Offenburger agreed the completion of the new loop is a big moment for the board, and one that will require extra effort.
“The RRVT Association as an organization has done all the marketing and promotion of the trail, and since we started up, that’s included nine communities and we’ve worked for all of them,” she said. “Now, we’re going to be adding five more communities to our marketing mix. I think it’s good that Daniel is from one of those new communities, Dallas Center. He has a good feel for what we need to do in each of those towns.
Offenburger reflected on the growth of the association during her six years heading it.
“Back in 2006, the three Conservation Boards that own the trail — Dallas, Guthrie and Greene Counties — each donated $1,000 to get us started,” she said. “Now we funnel money back to them. And we’ve grown to the point that we raise and spend $40,000 to $60,000 a year on marketing and promoting the trail. Our association membership gets up around 400 every year, we help sponsor several events on the trail that bring people to all the communities, and we have our annual banquet in February that has sold out every year. As a group that markets and promotes one trail, I think we’re the envy of a lot of other trails around the state and nation. There aren’t many other groups like ours.
“But for a trail advocacy group, I think there’s always room for improvement,” she continued. “We’ve always said the RRVT is ‘becoming one of America’s best recreational trails,’ and I think that’s true. But we need to do more to go to the wider market, beyond Iowa and the immediate Midwest, to get our message out. And, of course, it takes a lot of money to do that — more funding than we’ve had. But the more we can do that, the more people we’ll have coming to use the RRVT.”

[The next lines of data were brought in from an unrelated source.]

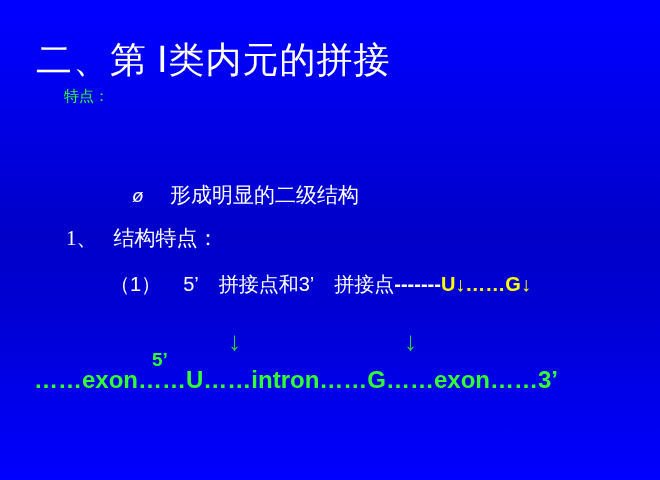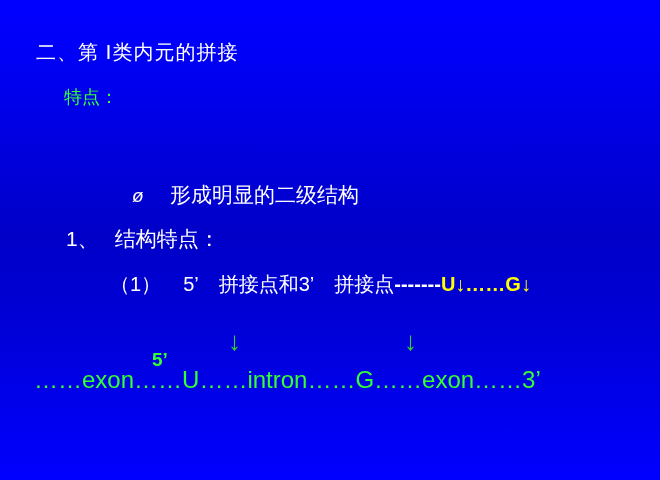--- a/index.html
+++ b/index.html
@@ -37,8 +37,9 @@
     left: 36px;
     top: 42px;
     color: #ffffff;
-    font-size: 20px;
+    font-size: 36px;
     letter-spacing: 1px;
+    font-family: Liberation Serif, serif;
   }
 
   .feature-label {

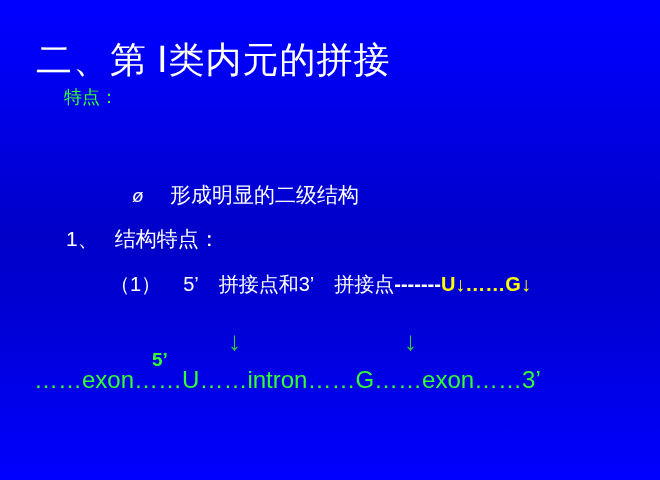--- a/index.html
+++ b/index.html
@@ -46,7 +46,7 @@
     left: 64px;
     top: 88px;
     color: #33ff33;
-    font-size: 18px;
+    font-size: 15px;
   }
 
   .bullet-row {

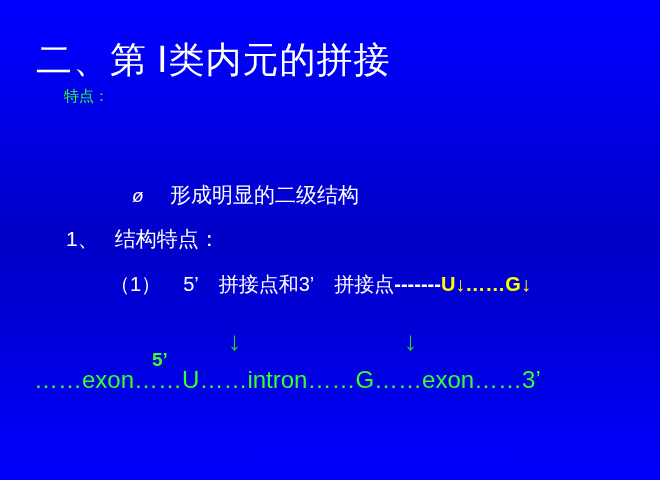--- a/index.html
+++ b/index.html
@@ -67,6 +67,7 @@
     top: 228px;
     color: #ffffff;
     font-size: 21px;
+    font-family: Liberation Serif, serif;
   }
   .struct-label .num { margin-right: 16px; }
 

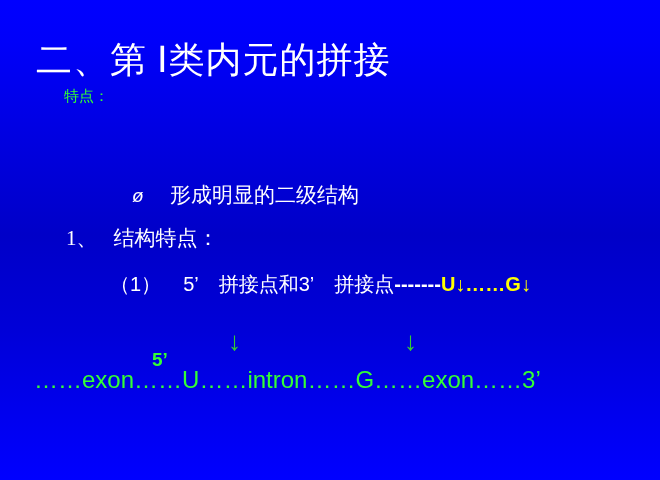--- a/index.html
+++ b/index.html
@@ -101,7 +101,7 @@
     top: 368px;
     color: #33ff33;
     font-size: 24px;
-    font-weight: normal;
+    font-weight: bold;
     letter-spacing: 0px;
   }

Another challenge for the group is figuring out ways to help the conservation boards with the costs of maintaining and enhancing the RRVT.
Willrich said that in recent years, “the weaker economy has forced governments to modify their budgets, and trails probably aren’t going to get as much attention as they’ve had. We’ve started talking about how it’s time for our organization to make another evolution — to go from just marketing and promotion to helping raise money to pay for trail maintenance. We can help with that, and we should help.”
The board is working on ways to facilitate small and large donations to the association that would be turned over to the conservation boards, specifically for trail maintenance and enhancements.
In another organizational matter at the RRVT Association’s annual meeting, three members of the board of directors were re-elected to three-year terms — Willrich, Chuck Offenburger of Cooper and Mark Vukovich of Panora. Another of the founders of the association, Butch Niebuhr, of Perry, decided not to seek re-election to the board. He is city administrator in Perry and is involved in other groups that are taking more of his time. Elected to replace him on the RRVT Association board is Bob Wilson, the executive at the Perry Chamber of Commerce and a native of that community.
The members of the board whose terms continue are Carla Offenburger, Jensen, Sievers, German, Kevin Wilbeck of Rippey, Allan Sieck of Rippey, Jon Doll of Waukee, Dan Juffer of Adel and Mike Wallace of Perry. Wallace, who is conservation director in Dallas County, also serves in an ex-officio position on the board, as do the other two conservation directors, Joe Hanner of Guthrie County and Dan Towers of Greene County.